══ PROVIDED INFORMATION ══

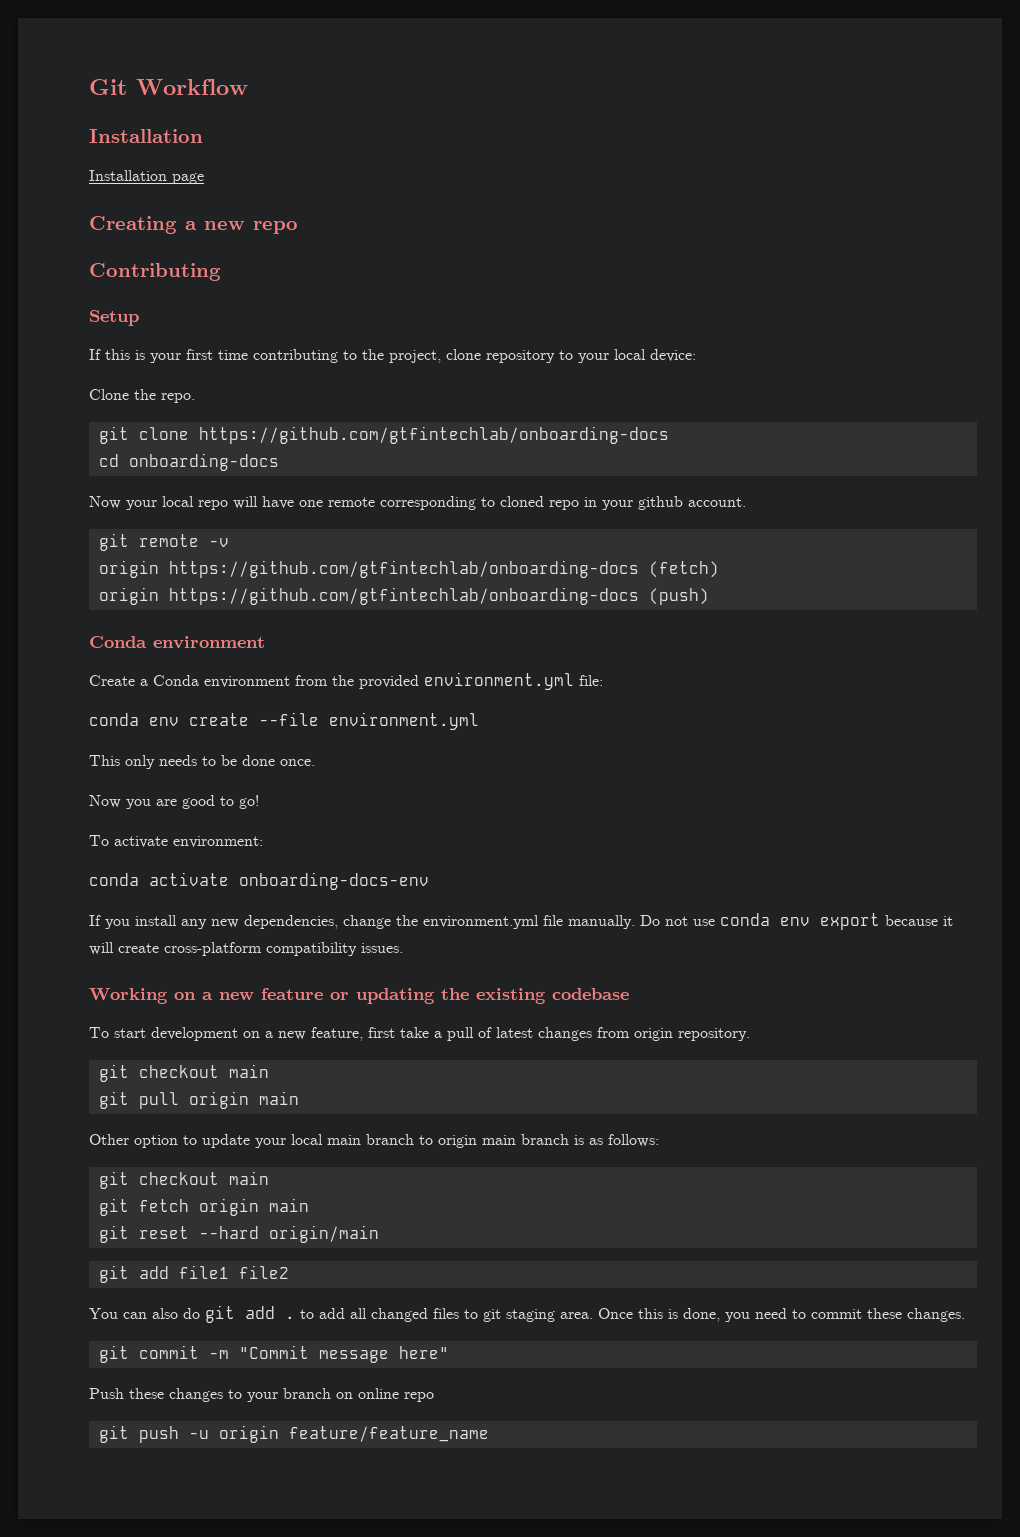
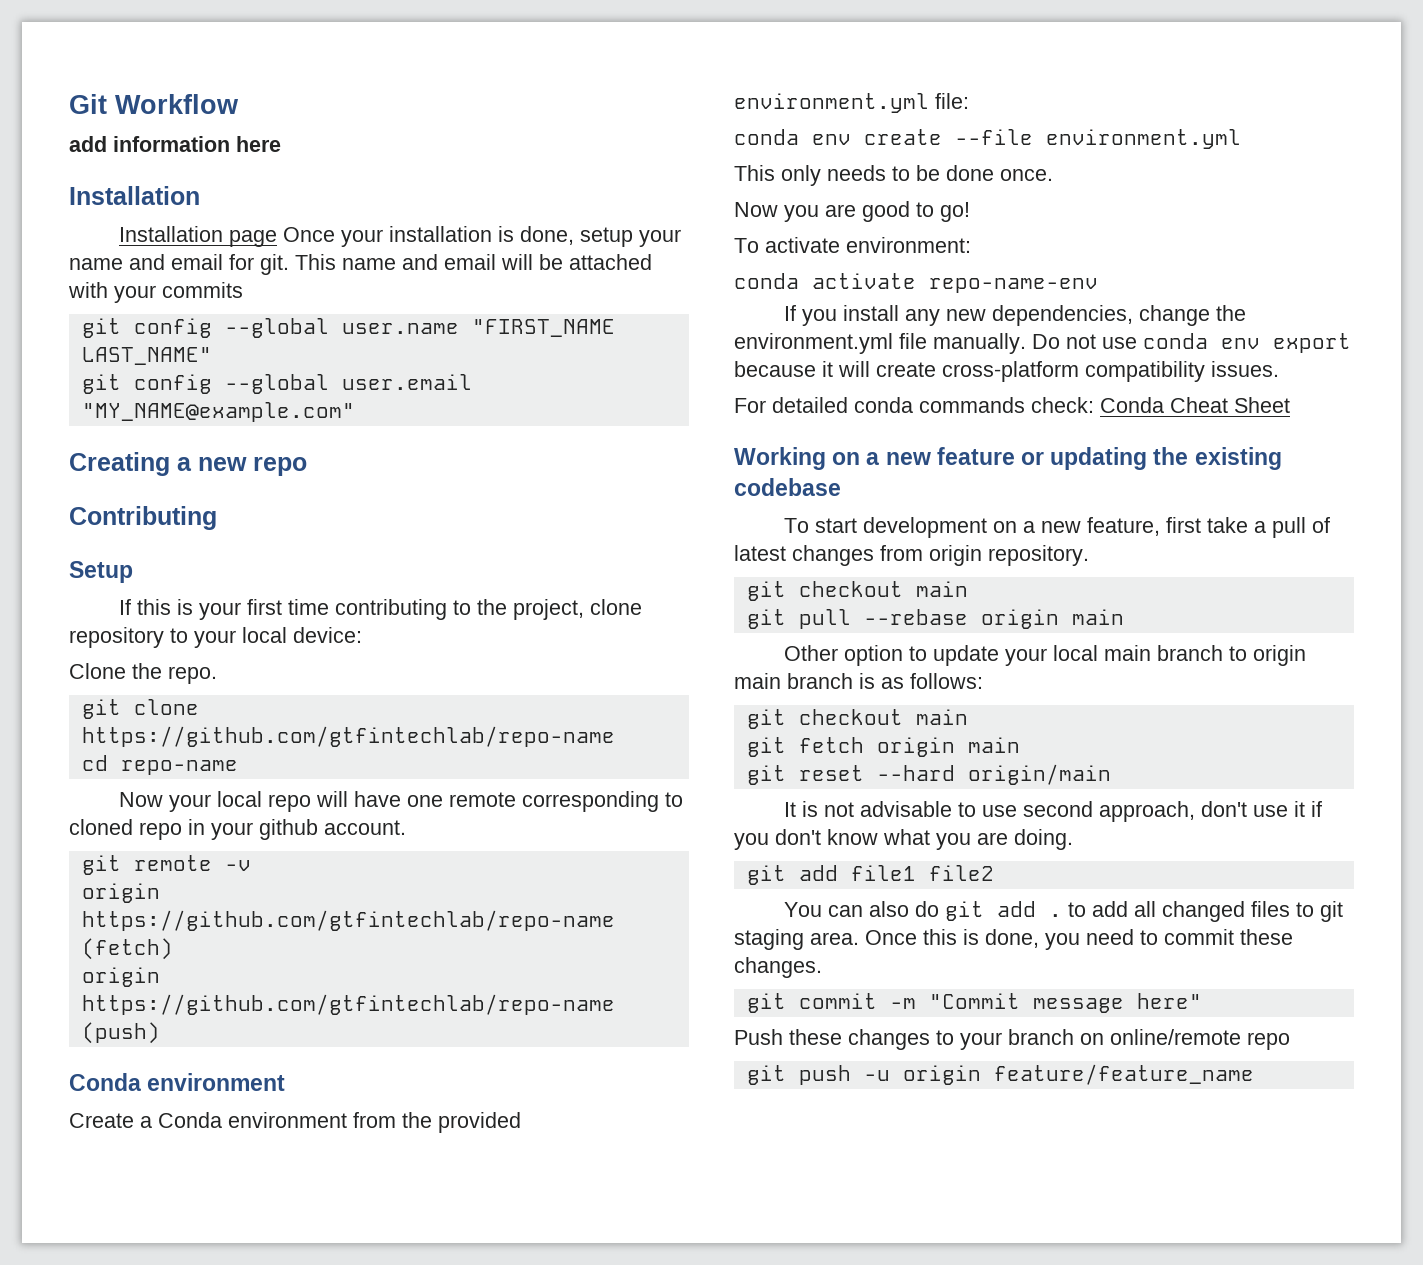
(248, 87) none -> [69,136,281,152] // add information here
(204, 178) none -> [282,226,681,247] [69,254,652,275] [68,282,243,303] [81,318,615,338] [81,347,212,365] [81,374,472,394] [81,402,355,422] Once your installation is done, setup your name and email for git. This name and email will be attached with your commits // git config --global user.name "FIRST_NAME LAST_NAME" // git config --global user.email "MY_NAME@example.com"
[198,426,669,444] https://github.com/gtfintechlab/onboarding-docs -> [81,726,615,747] https://github.com/gtfintechlab/repo-name
[128,453,279,471] onboarding-docs -> [120,760,238,775] repo-name
[168,560,639,578] https://github.com/gtfintechlab/onboarding-docs -> [81,910,615,931] https://github.com/gtfintechlab/repo-name
[168,587,639,605] https://github.com/gtfintechlab/onboarding-docs -> [81,994,615,1015] https://github.com/gtfintechlab/repo-name
[239,872,429,890] onboarding-docs-env -> [929,278,1098,293] repo-name-env
(403, 948) none -> [734,397,1290,413] // For detailed conda commands check: Conda Cheat Sheet
(179, 1100) none -> [863,609,968,625] --rebase
(379, 1234) none -> [783,801,1322,822] [734,829,1073,850] // It is not advisable to use second approach, don't use it if you don't know what you are doing.
[358,1388,399,1399] online -> [1110,1029,1241,1045] online/remote

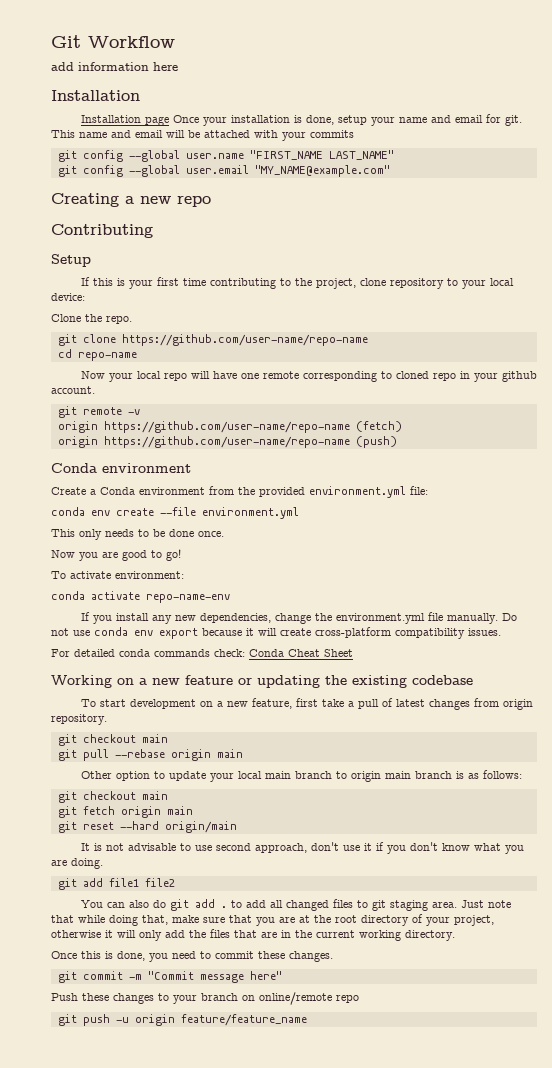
[81,726,615,747] https://github.com/gtfintechlab/repo-name -> [121,334,368,346] https://github.com/user-name/repo-name
[81,910,615,931] https://github.com/gtfintechlab/repo-name -> [103,421,350,433] https://github.com/user-name/repo-name
[81,994,615,1015] https://github.com/gtfintechlab/repo-name -> [103,436,350,448] https://github.com/user-name/repo-name
(859, 938) none -> [460,900,511,908] [51,914,494,926] [51,929,455,941] Just note that while doing that, make sure that you are at the root directory of your project, otherwise it will only add the files that are in the current working directory. //

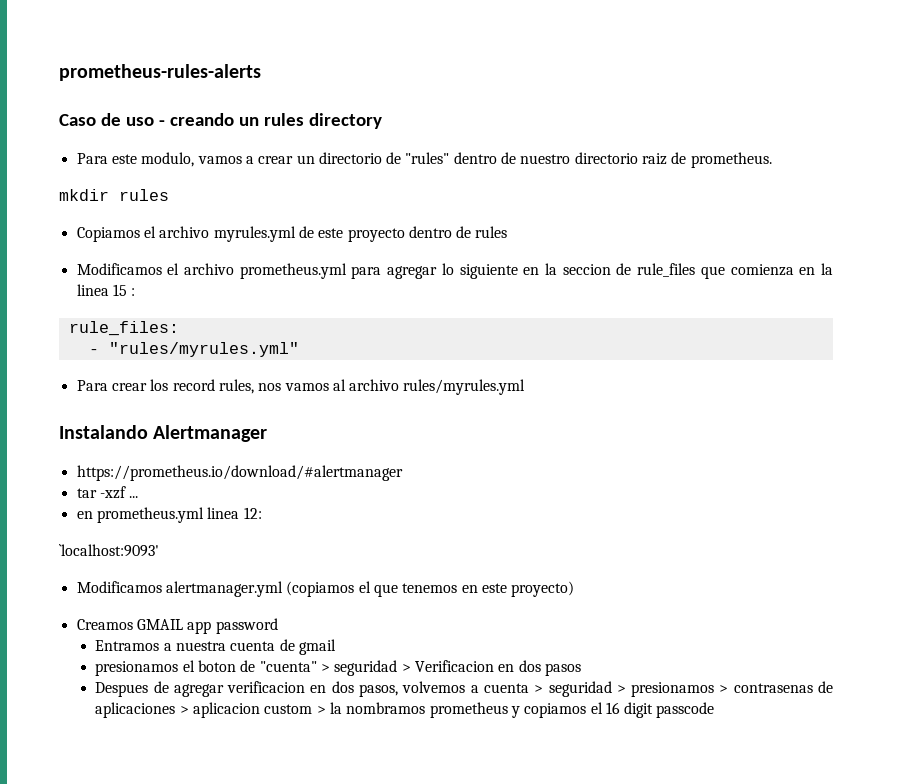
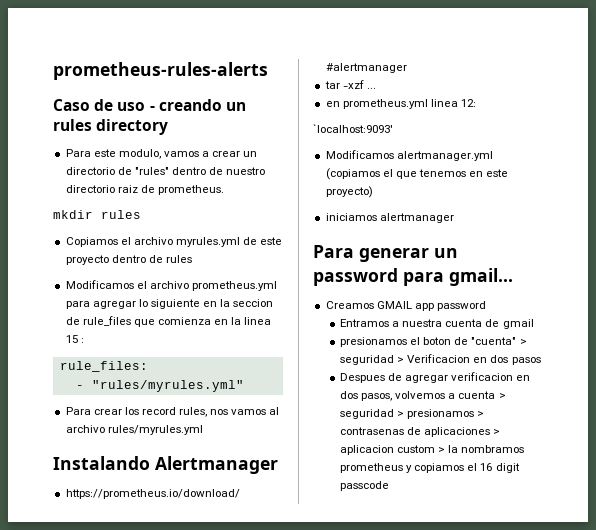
(575, 589) none -> [325,213,454,223] [313,245,458,262] [313,268,513,286] // iniciamos alertmanager // Para generar un password para gmail...

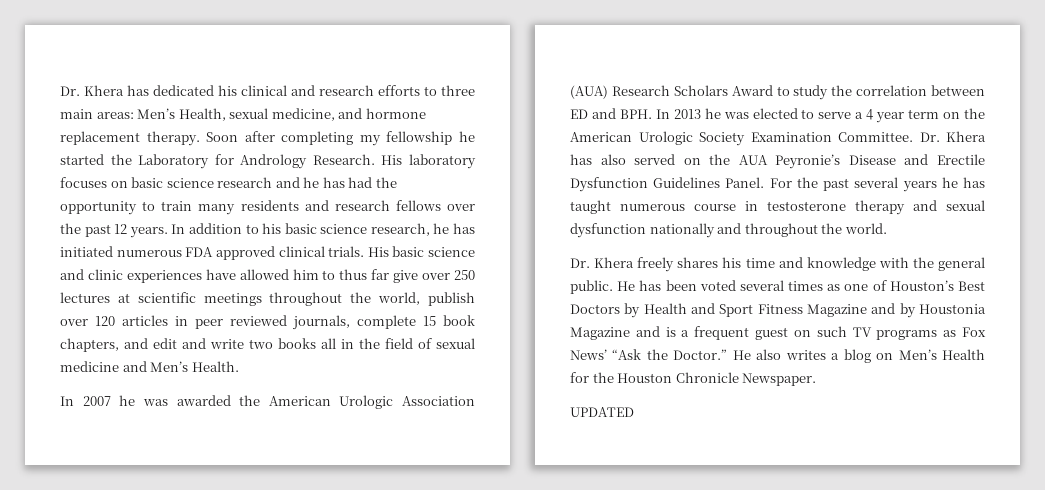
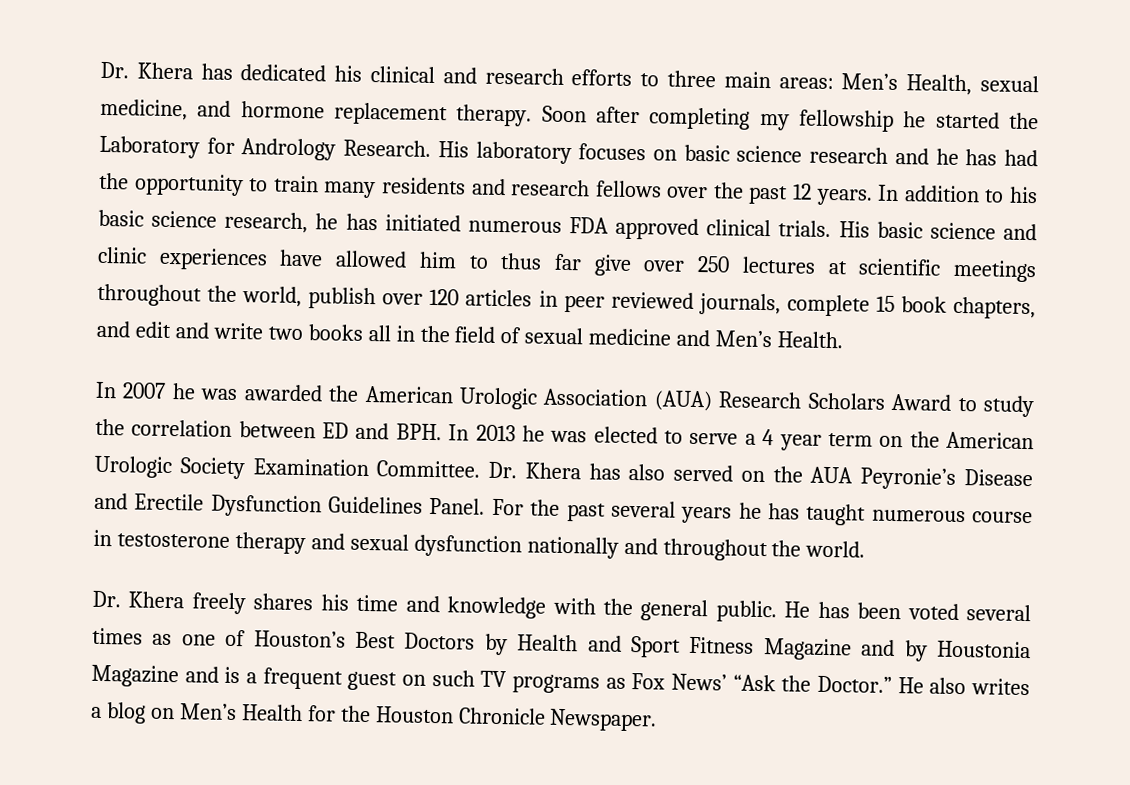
[570,407,634,417] // UPDATED -> (658, 720) none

═══

WORK REQUEST -> An exact copy of the entries above is required, with the pictures left out.

RESPONSE ->
(248, 87) none -> [69,136,281,152] // add information here
(204, 178) none -> [282,226,681,247] [69,254,652,275] [68,282,243,303] [81,318,615,338] [81,347,212,365] [81,374,472,394] [81,402,355,422] Once your installation is done, setup your name and email for git. This name and email will be attached with your commits // git config --global user.name "FIRST_NAME LAST_NAME" // git config --global user.email "MY_NAME@example.com"
[198,426,669,444] https://github.com/gtfintechlab/onboarding-docs -> [81,726,615,747] https://github.com/gtfintechlab/repo-name
[128,453,279,471] onboarding-docs -> [120,760,238,775] repo-name
[168,560,639,578] https://github.com/gtfintechlab/onboarding-docs -> [81,910,615,931] https://github.com/gtfintechlab/repo-name
[168,587,639,605] https://github.com/gtfintechlab/onboarding-docs -> [81,994,615,1015] https://github.com/gtfintechlab/repo-name
[239,872,429,890] onboarding-docs-env -> [929,278,1098,293] repo-name-env
(403, 948) none -> [734,397,1290,413] // For detailed conda commands check: Conda Cheat Sheet
(179, 1100) none -> [863,609,968,625] --rebase
(379, 1234) none -> [783,801,1322,822] [734,829,1073,850] // It is not advisable to use second approach, don't use it if you don't know what you are doing.
[358,1388,399,1399] online -> [1110,1029,1241,1045] online/remote

[81,726,615,747] https://github.com/gtfintechlab/repo-name -> [121,334,368,346] https://github.com/user-name/repo-name
[81,910,615,931] https://github.com/gtfintechlab/repo-name -> [103,421,350,433] https://github.com/user-name/repo-name
[81,994,615,1015] https://github.com/gtfintechlab/repo-name -> [103,436,350,448] https://github.com/user-name/repo-name
(859, 938) none -> [460,900,511,908] [51,914,494,926] [51,929,455,941] Just note that while doing that, make sure that you are at the root directory of your project, otherwise it will only add the files that are in the current working directory. //

(575, 589) none -> [325,213,454,223] [313,245,458,262] [313,268,513,286] // iniciamos alertmanager // Para generar un password para gmail...

[570,407,634,417] // UPDATED -> (658, 720) none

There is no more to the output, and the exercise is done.